A number of years ago, I had the pleasure of teaching and coaching young kids, ages 10 to 14, about the game of golf. Some kids had no clubs, some only a few and others were using their parents’ equipment (we all know that is not a good way to learn). I remember one 10 year old came to practice one day with his dad’s size 13 golf shoes on. When I asked him about the shoes, he said “I wanted to have golf shoes but didn’t have the money to buy my own so I thought I would borrow my dad’s.” By day’s end, his feet hurt and were getting blisters. “I’m going to wear my sneakers next time. These are hurting my feet!” I wanted to laugh but instead told him it was a great idea.
Every year, this program, ‘Hook a Kid on Golf’, had a national competition. Each local program around the country would send eight players and two coaches. This tournament was more than golf scores. These kids would be tested on golf history, golf rules and etiquette during the round. Total score was based on correct answers as well as score from a scramble format.
A good friend and I were selected and honored to be the coaches and travel with the team. We loaded what equipment these kids had onto the plane and headed off to a small town in Illinois. The event was three days of fun, games, golf tips and lessons along with the actual tournament. About fifteen teams competed from across the country.
On tournament day, each coach took four players and played a scramble format for nine holes. One group played the front, and the other played the back. The scores of both foursomes, including golf score, history and rules testing scores, and etiquette were to be added for the team score. This was a lot of pressure for 10 to 14 year old boys and girls to fathom.

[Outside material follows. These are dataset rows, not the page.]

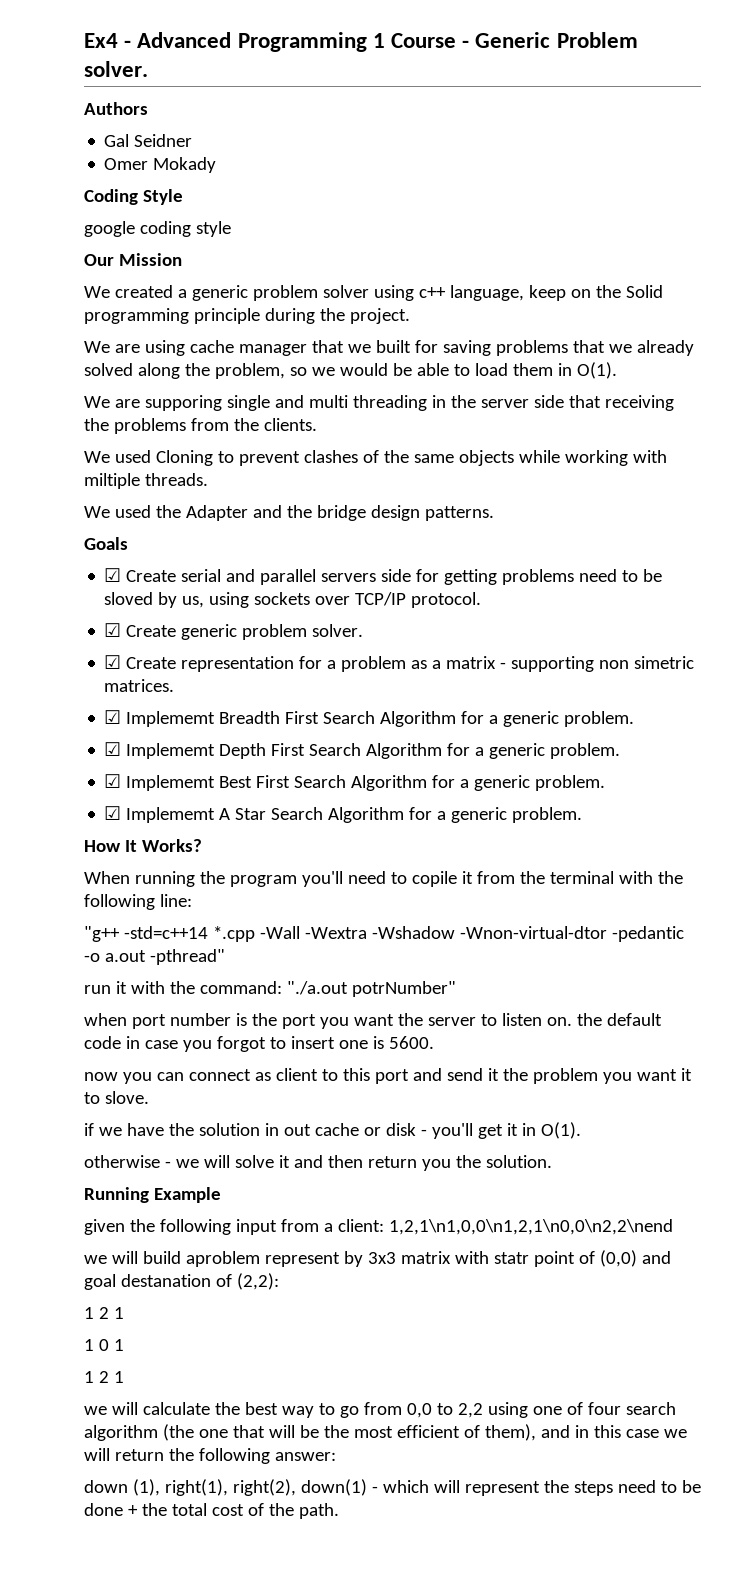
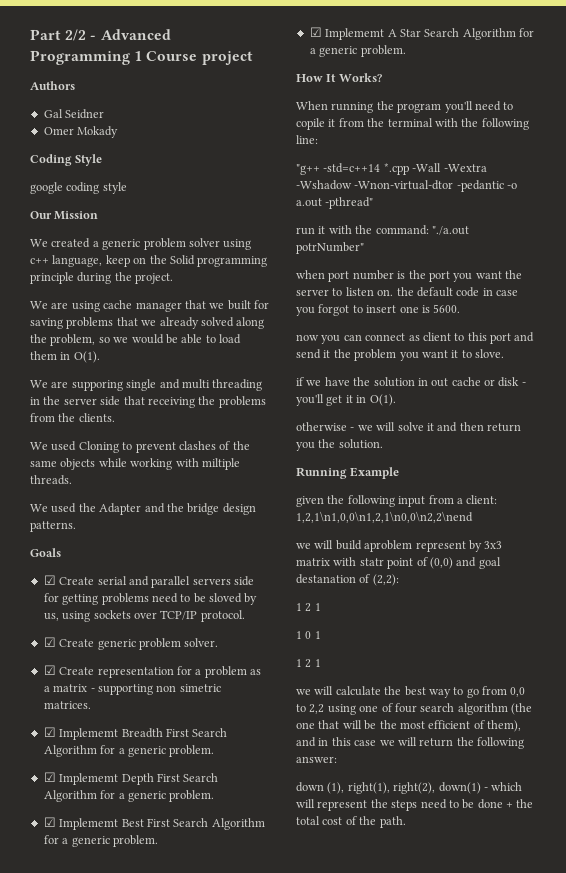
[84,33,118,48] Ex4 -> [30,29,87,41] Part 2/2
[462,32,638,48] [84,61,148,77] - Generic Problem solver. -> [201,51,253,65] project

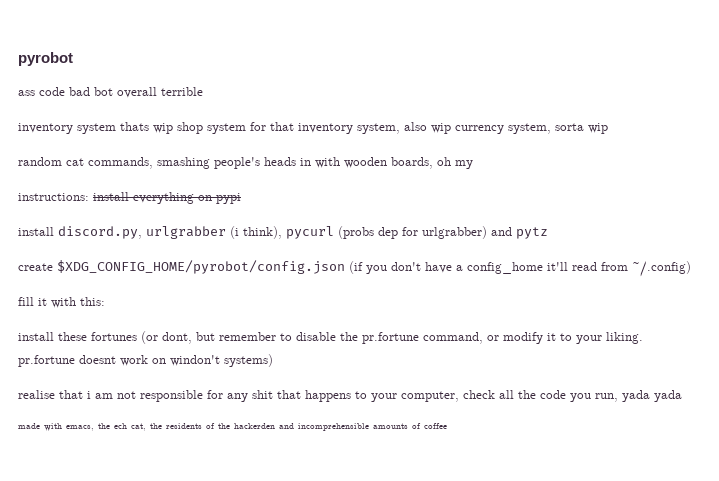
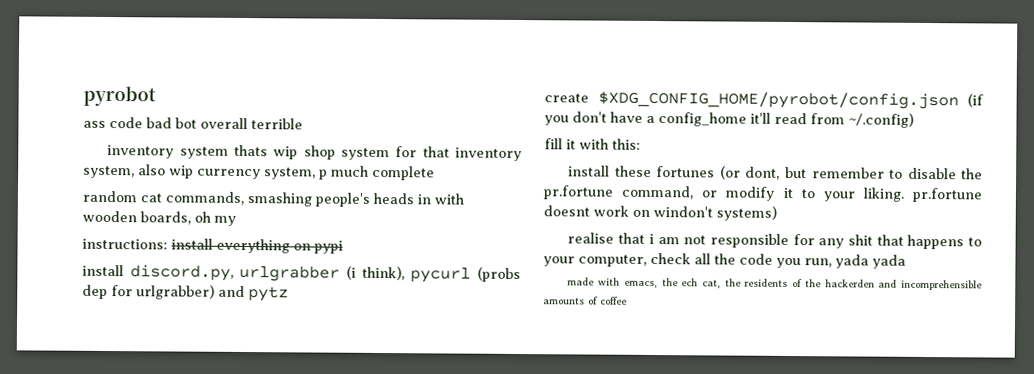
[555,123,608,134] sorta wip -> [319,165,435,181] p much complete

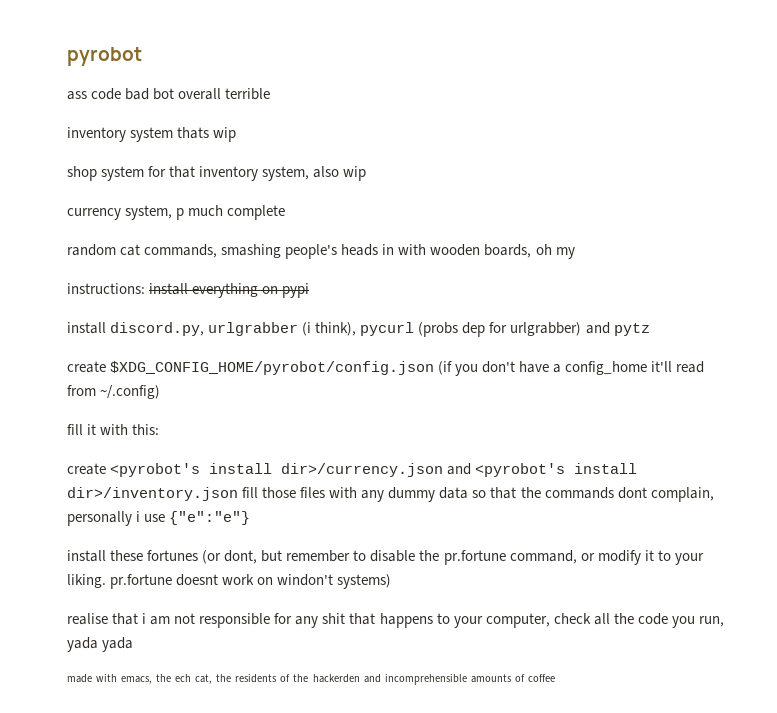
(299, 153) none -> (237, 134) //
(194, 172) none -> (367, 173) //
(641, 144) none -> [67,463,638,477] [67,487,714,502] [67,511,251,526] // create <pyrobot's install dir>/currency.json and <pyrobot's install dir>/inventory.json fill those files with any dummy data so that the commands dont complain, personally i use {"e":"e"}

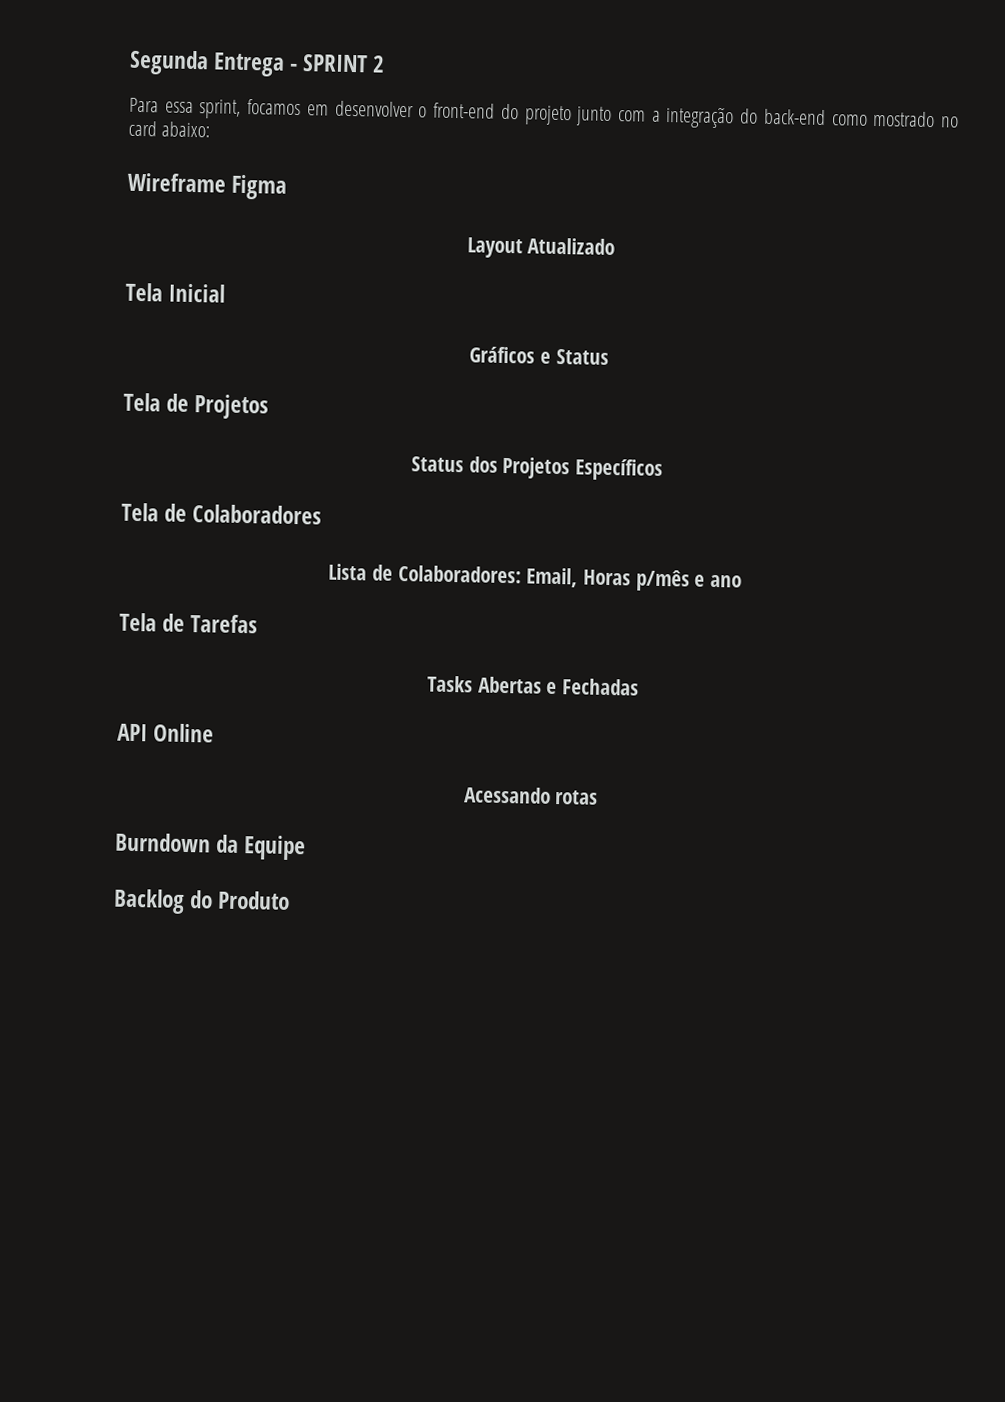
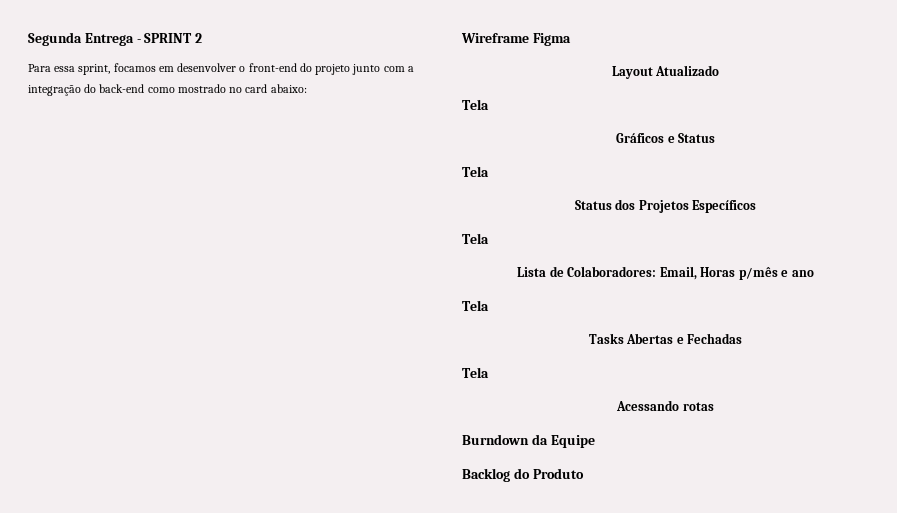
[168,283,226,303] Inicial -> (489, 104) none
[166,393,270,420] de Projetos -> (489, 171) none
[164,503,323,525] de Colaboradores -> (489, 238) none
[162,613,259,634] de Tarefas -> (489, 305) none
[117,723,215,743] API Online -> [462,367,489,378] Tela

My foursome played the back nine. Everyone was contributing with good shots and following course etiquette. Each individual player was tested on the history and rules during play. Then we reached the final hole and the final shot.
To this point, our score looked pretty good with missing one question on history and another on rules. A par would put us near the top, depending on how the other four on the front scored. We were 125 yards out and down to the last player to hit. His nickname was ‘Duct tape’. A 10 year old who had an artificial limb below his left knee. To keep his golf shoe on he needed to wrap duct tape around it. Thus the name ‘Duct tape’. He wore that name with pride.
He had been hitting the ball fairly well that day but not nearly his best. His confidence was way down because he felt he was letting the team down. I stood in front of him and did the coach’s thing; placing my hands on his shoulders and looking him right in the eye. “Okay Duct tape. This is it. It’s all up to you. We need a shot on the green close enough to make par. You’ve been doing it all season and no reason to quit now. Just put a good swing on it and hit the shot. You know you can do it.” He stepped up to the ball with his seven iron in hand. All the parents from our team and the competitors went dead silent. The team members had fingers crossed and a look of despair on their faces. This was for all the marbles. A season of practice, studying and learning as much about golf as they could, came down to this.
Duct tape put a good swing on it. The shot landed hole high and just about six feet to the right. I have never seen a 10 year old with one leg jump so high and scream so loud. His team began jumping up and down screaming, “You’re the man Duct tape. Great shot.” They started hugging him like he had just won The Masters. All the parents were clapping and some even had tears in their eyes.
We all started toward the green and then I slowly backed away so they could walk together as a team. Then, for some reason, the 3 team members slowed down and let Duct tape walk ahead of them. As he reached the green, everyone began clapping and cheering. It was if he really had won The Masters. They made their par and finished near the top in the tournament.
It was one of the greatest moments I have ever had, watching him walk up to the green and everyone cheering for him. Duct tape had pulled off the shot of his 10 year old life. Duct tape ‘you da’ man.’